‘Game changer’ treatment could slash prostate cancer treatment time by as much as 75%, study finds
- Patients could see treatment sessions reduced from twenty to five, with a high success rate
Higher doses of radiotherapy can shorten the treatment time for prostate cancer by as much as 75 percent, a ‘groundbreaking’ study has found.
Suitable patients could reduce the number of treatment sessions they need from 20 to five, with a 96 percent chance that the disease will not develop within five years.
Sessions would be delivered in just one or two weeks, instead of four to eight weeks for the lower doses, which have a 95 percent success rate.
Researchers from the Royal Marsden NHS Foundation Trust and the Institute of Cancer Research expect their findings to change the way radiotherapy is delivered.
It means that men at average risk of localized prostate cancer should receive stereotactic body radiotherapy (SBRT) treatment, which will help them spend less time in hospital.
Patients suitable for radiotherapy require only five treatment sessions instead of twenty, with a 96% chance that the disease will not develop within five years
Lead researcher Professor Nicholas van As, medical director at The Royal Marsden and professor of precision prostate radiotherapy at The ICR, said the standard treatment is ‘already very effective’, but added: ‘To be able to sit with a patient and say: We can treat you in five days with a low-toxicity treatment, and your chance of keeping the cancer at bay for five years is 96 percent,” is a very positive talk.
‘We expect that our trial will change practice and that people at average risk for prostate cancer should be given the option of SBRT as an alternative to conventional radiation or prostate surgery.’
The study found that SBRT performed as well as standard radiotherapy in patients whose cancer had not spread. It allows doctors to target tumors with millimeter precision, minimizing damage to healthy tissue.
Researchers enrolled 874 people in Britain, Ireland and Canada who preferred radiation or were ineligible for surgery.
The average age was 69.8 years. Patients were randomly assigned to SBRT, consisting of five doses over one to two weeks, or standard radiation therapy consisting of 20 doses over four weeks or 39 doses over 7.5 weeks.
One of the 874 participants in the study said he couldn’t believe how quickly his treatment was completed, describing it as ‘incredibly easy’.
Side effects were low in both groups and after five years there were no significant differences between the treatment arms.

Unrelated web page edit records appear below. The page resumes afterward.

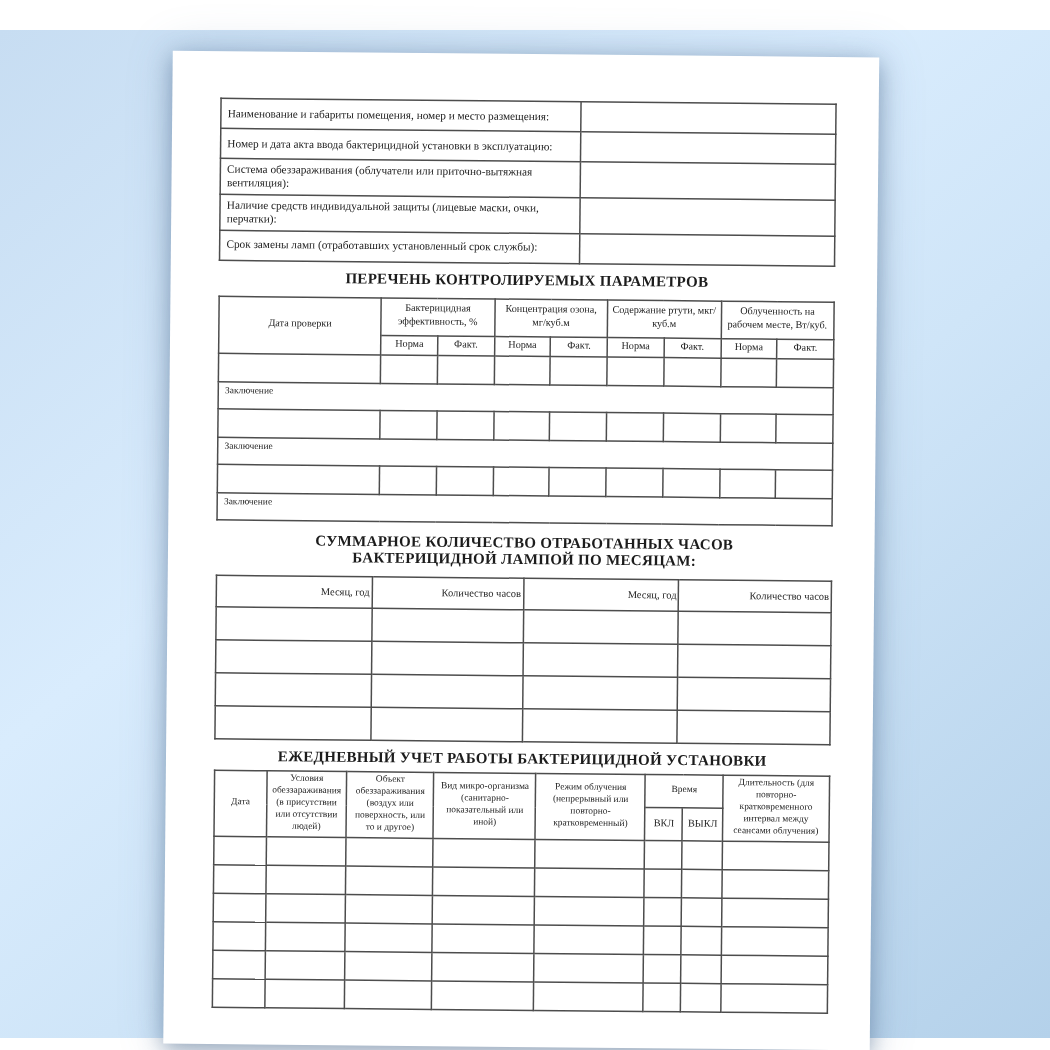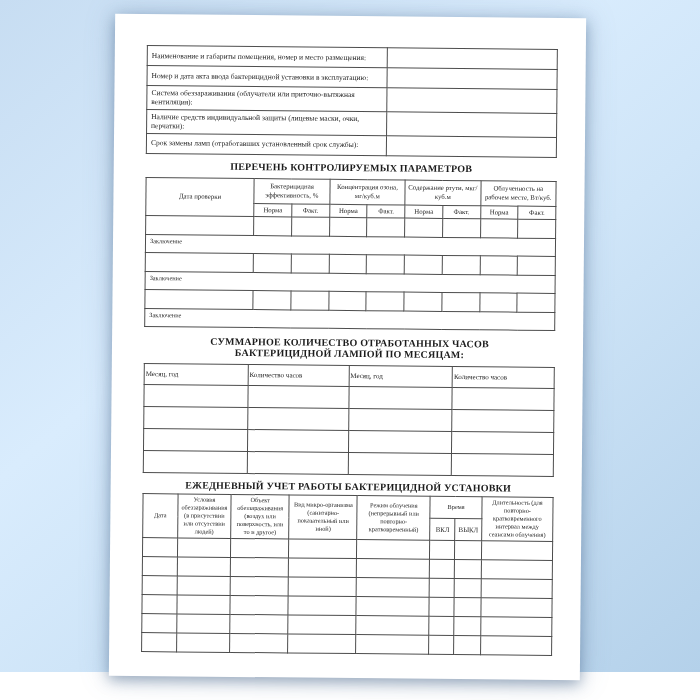--- a/index.html
+++ b/index.html
@@ -12,6 +12,7 @@
   .stage {
     position: relative; width: 700px; height: 672px;
     background: linear-gradient(140deg, #c7ddf2 0%, #d9ecfd 38%, #cfe5f8 58%, #b4d1ea 100%);
+    margin-top: 20px;
   }
   .page {
     position: absolute; left: 112px; top: 16px;

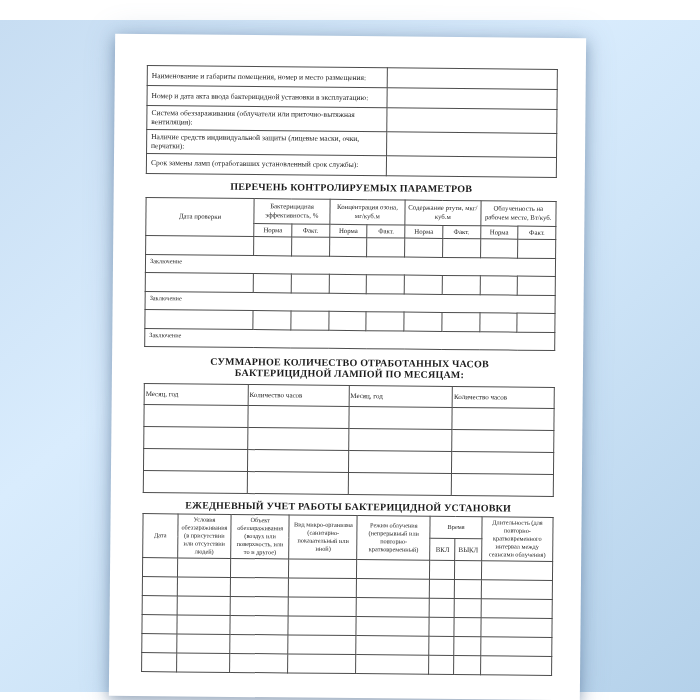--- a/index.html
+++ b/index.html
@@ -49,7 +49,7 @@
   #t2 td.datecol { font-size: 7px; }
 
   
-  #t3 tr.hdr td { height: 21px; font-size: 7px; text-align: left; vertical-align: middle; }
+  #t3 tr.hdr td { height: 21px; font-size: 7px; text-align: right; vertical-align: middle; }
   #t3 tr.data td { height: 22px; }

Professor Emma Hall from the ICR said: ‘This is a game-changer for patients. It is yet another example of how the rapidly evolving field of radiotherapy can improve the lives of patients.’
The findings from the Prostate Advances in Comparative Evidence study will be presented Monday at the annual meeting of the American Society for Radiation Oncology.
One of the trial participants said he found it ‘incredible’ that his treatment was completed in just five days.
Alistair Kennedy-Rose, 64, from the West Midlands, added: ‘For something as serious as a cancer diagnosis it was incredibly simple. I have had no side effects and have been able to live my life to the fullest. I can’t thank The Royal Marsden enough for what they did for me.’